Rexburg, ID is an unlikely heaven of vacation fun. The town itself is a bit tame for my taste--no bars, one liquor store (a broom closet in a gas station) and 40,000 Mormons, a number which has undoubtedly gone up since we left last week. There are no good restaurants, though we did find a good sandwich place in Rigby, down the road a spell. Rigby also has a larger (think walk-in closet) liquor store called "White Lightenin". In short there is almost no reason to go to Rexburg, which sits on the ass side of the Grand Tetons, unless you're a Mormon farmer or student at BYU Idaho. So how is it that the Coleman's ended up there again this year for a week's vacation? The Peters--Kate Peters, who I work with, and her husband John along with their kids, Andrew and Charlie. Kate's dad is part owner of a ranch complex outside of town. The ranch is on the most unusable, by conventional Mormon farmer standards, land in Idaho. Henry's Fork of the Snake River winds through the 400 acres of land that Kate's dad and two others own. It is full of swamp, woods, moose, mosquito's, trout, eagles, goats, shell casings, tire treads and mud. In other words, heaven. Heaven if you like riding OHV's at full throttle after drinking half a bottle of Seagrams 7 (don't ask, it was cheap at the broom closet), and it turns out that I do like doing that.



We (my boys, wife and the Peterses) spent week doing nothing but drinking, shooting, riding and repeating. Steve, Kate's dad, has supplied the property with every toy a person could want from the aforementioned OHV's to a two-wheel drive motorcycle (Rokon), a six wheeled amphibious craft, a sand rail, and the only fan boat in Idaho. All of these, not to mention the guns and ammo, were made available to us in addition to having John, the ranch manager, at our disposal. We went on the fan boat, to the St. Anthony sand dunes for a ride on the rail, and took 40 or 50 rides through the miles of trails on the property. The boys, 13 and 10, shot guns, drove cars, fished and wrestled--often all at the same time. My wife did all of the above as well, including the wrestling.



But that's not all, which brings me to the title of today's post. Tannerite is an explosive developed by some guy named Tanner. Anyone can buy it by the case and have it shipped to his home. It arrives as two compounds which then need to be mixed and placed in the explosive target container. That's right, I said target. Tannerite can only be ignited by being shot with a high-powered riffle. You can drop it, kick it and even shoot it with a .22 or pistol and nothing will happen; however, if you were to shoot it with a .25-06 riffle round (which I can't recommend enough) it makes as big a boom as should be legal in civilian life. Our target of choice this year was an old clothes dryer that had been replaced. The irony here is thick, given that the Colemans were out of our house for 6 weeks last year due to a dryer fire--this was payback.

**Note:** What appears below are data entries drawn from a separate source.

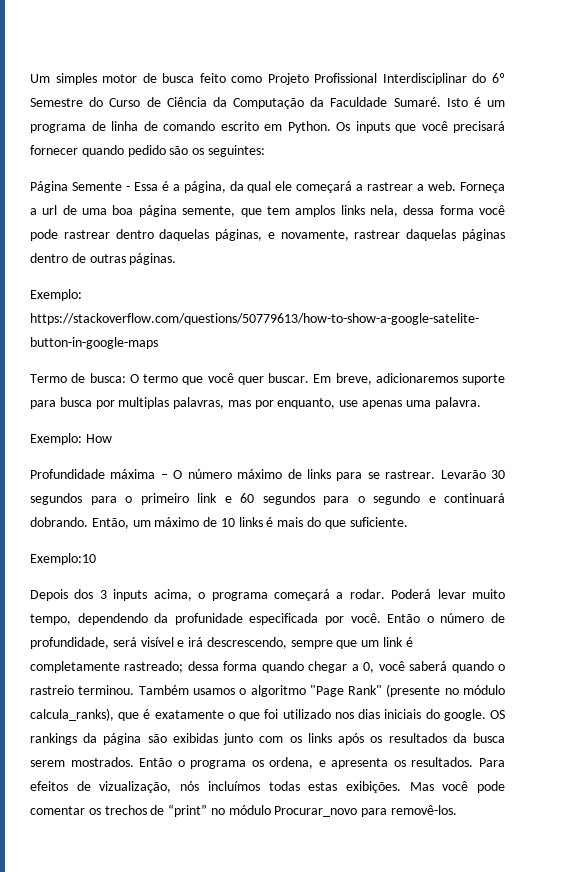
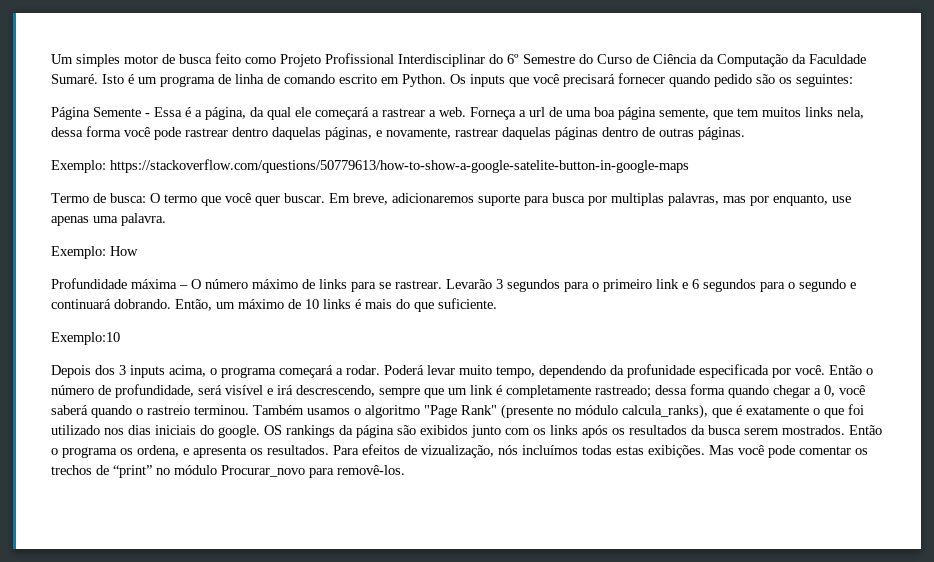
- Forneça a url de uma boa página semente, que tem amplos links nela, dessa forma você pode rastrear dentro daquelas páginas, e novamente, rastrear daquelas páginas dentro de outras páginas.
+ Forneça a url de uma boa página semente, que tem muitos links nela, dessa forma você pode rastrear dentro daquelas páginas, e novamente, rastrear daquelas páginas dentro de outras páginas.
- Levarão 30 segundos para o primeiro link e 60 segundos para o segundo e continuará dobrando.
+ Levarão 3 segundos para o primeiro link e 6 segundos para o segundo e continuará dobrando.
- OS rankings da página são exibidas junto com os links após os resultados da busca serem mostrados.
+ OS rankings da página são exibidos junto com os links após os resultados da busca serem mostrados.

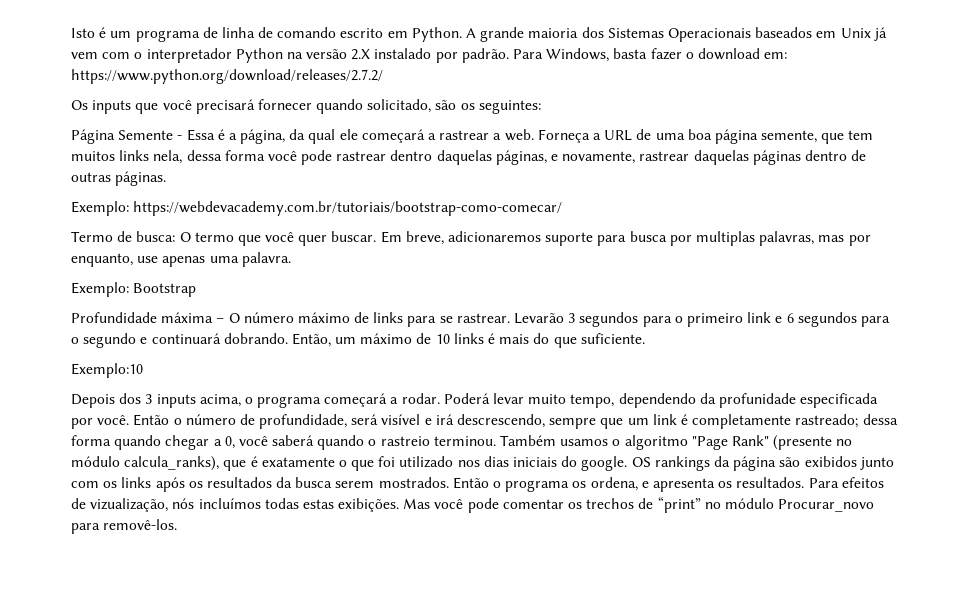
- Um simples motor de busca feito como Projeto Profissional Interdisciplinar do 6º Semestre do Curso de Ciência da Computação da Faculdade Sumaré. Isto é um programa de linha de comando escrito em Python. Os inputs que você precisará fornecer quando pedido são os seguintes:
+ Isto é um programa de linha de comando escrito em Python. A grande maioria dos Sistemas Operacionais baseados em Unix já vem com o interpretador Python na versão 2.X instalado por padrão. Para Windows, basta fazer o download em: https://www.python.org/download/releases/2.7.2/
+ Os inputs que você precisará fornecer quando solicitado, são os seguintes:
- Forneça a url de uma boa página semente, que tem muitos links nela, dessa forma você pode rastrear dentro daquelas páginas, e novamente, rastrear daquelas páginas dentro de outras páginas.
+ Forneça a URL de uma boa página semente, que tem muitos links nela, dessa forma você pode rastrear dentro daquelas páginas, e novamente, rastrear daquelas páginas dentro de outras páginas.
- Exemplo: https://stackoverflow.com/questions/50779613/how-to-show-a-google-satelite-button-in-google-maps
+ Exemplo: https://webdevacademy.com.br/tutoriais/bootstrap-como-comecar/
- Exemplo: How
+ Exemplo: Bootstrap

Julie, John and I took turns taking three round cracks at hitting the Tannerite in the middle of the dryer. John, the ranch manager, was our spotter. John Peters hit the target with a glancing blow, but it didn't blow, then we opened the drier door and I got lucky on my second shot. The dryer went up in the air, all four sides of it blown off. When it landed, the inside drum was the only thing left intact. Take that Whirlpool. That's for smoking every belonging I have. That's for sticking me and my family in a Residence Inn for a month and a half. That's for the lingering smoke smell on my entire library of books. I didn't think of it at the time, but I should have brought a piece of the dead dryer back to show the new dryer that I fucking mean business. Tannerite is therapeutic.



Thanks Kate and John, Steve, Andrew Charlie, Julie, Riley, Spencer, and the Mormon god for making Rexburg. It makes life worth living.